The aim of this project is the development of high pressure non-thermal plasma process to decompose gaseous environmental toxic contaminants and is scheduled for four years research. The target is establishment of non-thermal plasma process to decompose volatile organic compounds (VOCs) and realization of the diagnosis technology for the non-thermal plasma process, especially the researches concentrate to develop various optical technology, such as laser-induced fluorescence (LIF) technology for OH, O, NO, N_2*. For VOCs decomposition, 100-1,000 ppm trichloroethylene in air; is investigated as the decomposing target. To improve the decomposition energy efficiency, various kinds of catalysts are combined to the plasma process. It was f u d that the manganese-dioxide works very well to decompose the ozone which is the main byproducts for the plasma process of the air. Especially manganese-dioxide supported alumna, spheres decomposes the ozone very well and decomposes TCE very well.

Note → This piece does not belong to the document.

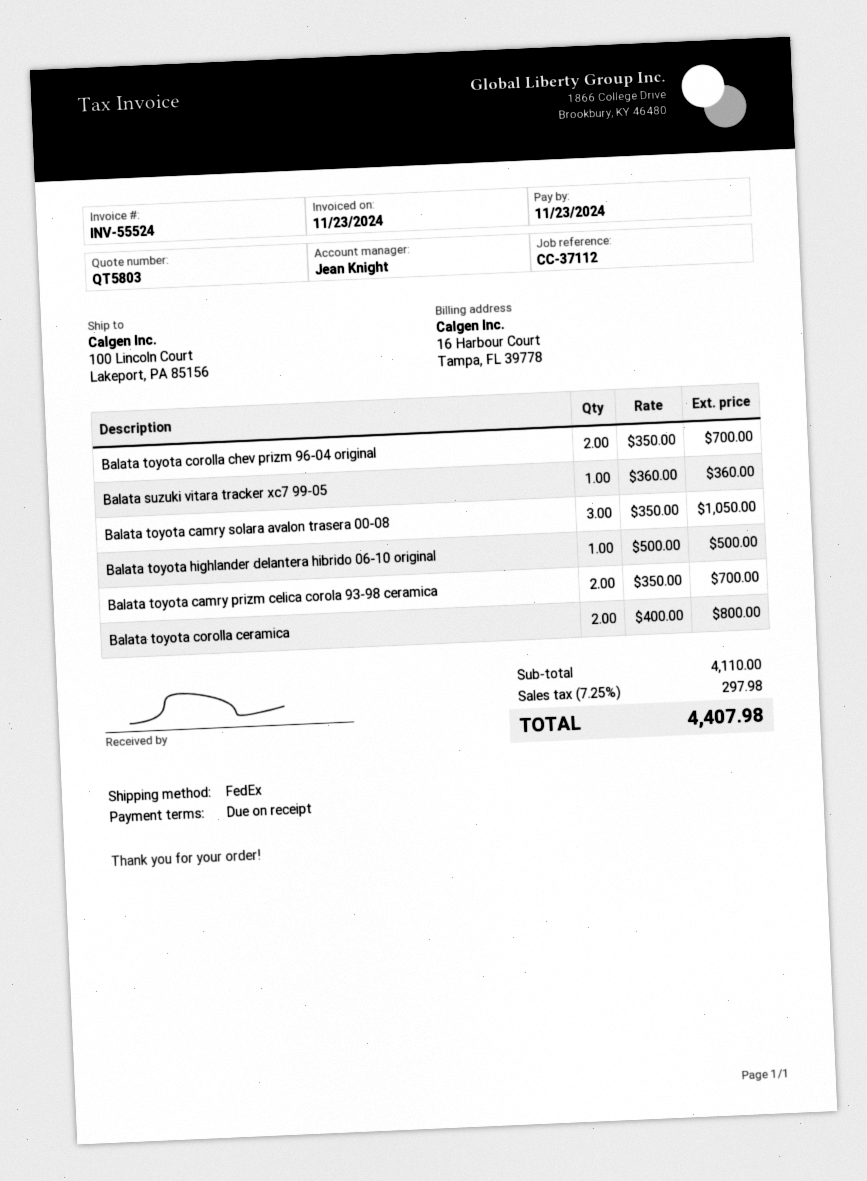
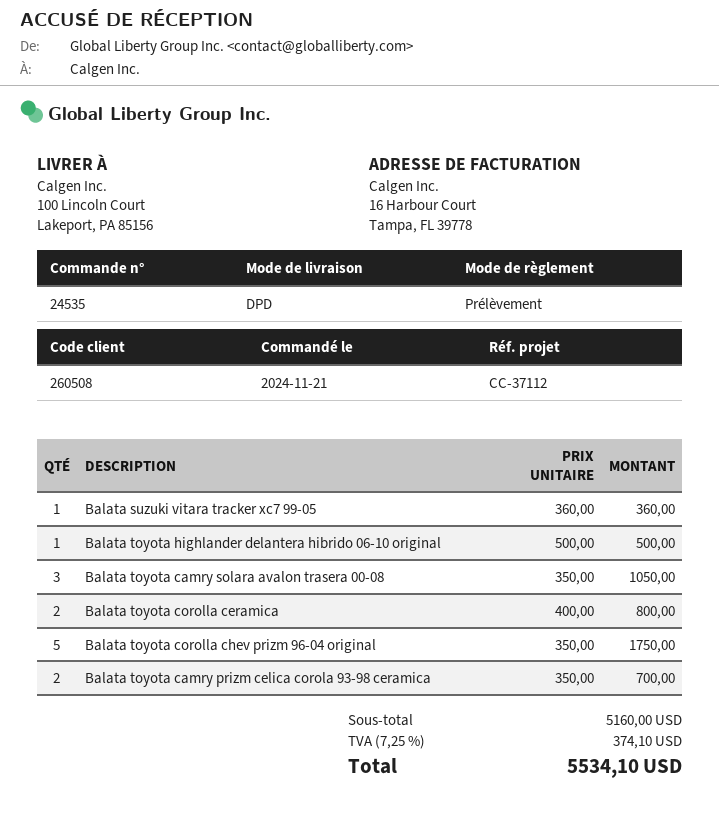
shipping method: FedEx -> DPD
Balata toyota corolla chev prizm 96-04 original: 2 x 350.00 = 700.00 -> 5 x 350.00 = 1750.00
subtotal: 4110.00 -> 5160.00
tax: 7.25% = 297.98 -> 7.25% = 374.10
total: 4407.98 -> 5534.10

Only for decomposing the VOCs, specific energy density (SED) of 10 J/L can decompose TCS more than 90 %but the carbon balance to carbon oxide is very bad. It is found that SED of more than 90 J/L is required to realize the carbon balance to carbon oxide of 90 %. Two dimensional trace of the OH radical profile after the pulse discharge is recorded by using LIPF (laser-induced predissociation fluorescence) where most OH is produced in the streamer. A life time of OH is about 100 microseconds. Atomic oxygen radical is also observed by TALIF (two-photon assisted LIF) results are in good agreement with the ozone profile indicating the ozone generation by the 0 radical effect Recently, streamer motion and N2 radical is also observed by LIE Optical emission spectroscopy and Schlieren photos are also experimentally observed Still there are so many miscellaneous matters and improvement of the energy efficiency are also next good target.

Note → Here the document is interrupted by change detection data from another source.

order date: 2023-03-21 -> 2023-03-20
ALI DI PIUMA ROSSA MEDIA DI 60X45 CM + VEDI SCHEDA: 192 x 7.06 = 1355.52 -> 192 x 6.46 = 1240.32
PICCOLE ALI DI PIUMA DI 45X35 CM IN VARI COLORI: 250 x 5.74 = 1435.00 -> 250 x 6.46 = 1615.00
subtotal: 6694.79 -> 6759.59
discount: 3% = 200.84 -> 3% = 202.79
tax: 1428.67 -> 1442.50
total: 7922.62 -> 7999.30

该项目的目的是开发高压非热等离子体工艺来分解气态环境有毒污染物，计划进行四年的研究。目标是建立低温等离子体分解挥发性有机物（VOCs）的过程，实现低温等离子体过程的诊断技术，特别是发展各种光学技术，如对OH、O、NO、N_2 ~* 的激光诱导荧光（LIF）技术。对于VOC分解，研究了空气中100- 1，000 ppm三氯乙烯作为分解目标。为了提高分解能量效率，将各种催化剂组合到等离子体过程中。结果表明，二氧化锰能很好地分解空气等离子体过程的主要副产物臭氧。特别是二氧化锰负载氧化铝球对臭氧和三氯乙烯的分解效果都很好。仅对VOCs而言，10 J/L的比能量密度（SED）可以使TCS分解90%以上，但对CO的碳平衡很差。结果表明，要实现90%的碳平衡，需要90 J/L以上的SED。利用激光诱导预解离荧光（LIPF）记录了脉冲放电后OH自由基分布的二维轨迹，其中大部分OH产生于流光中。OH的寿命约为100微秒。原子氧自由基也被TALIF（双光子辅助LIF）观察到，结果与臭氧轮廓吻合良好，表明臭氧产生的0自由基效应最近，流光运动和N2自由基也被观察到的LIE光学发射光谱和纹影照片也被实验观察到，仍然有这么多的杂项问题和提高能源效率也是下一个很好的目标。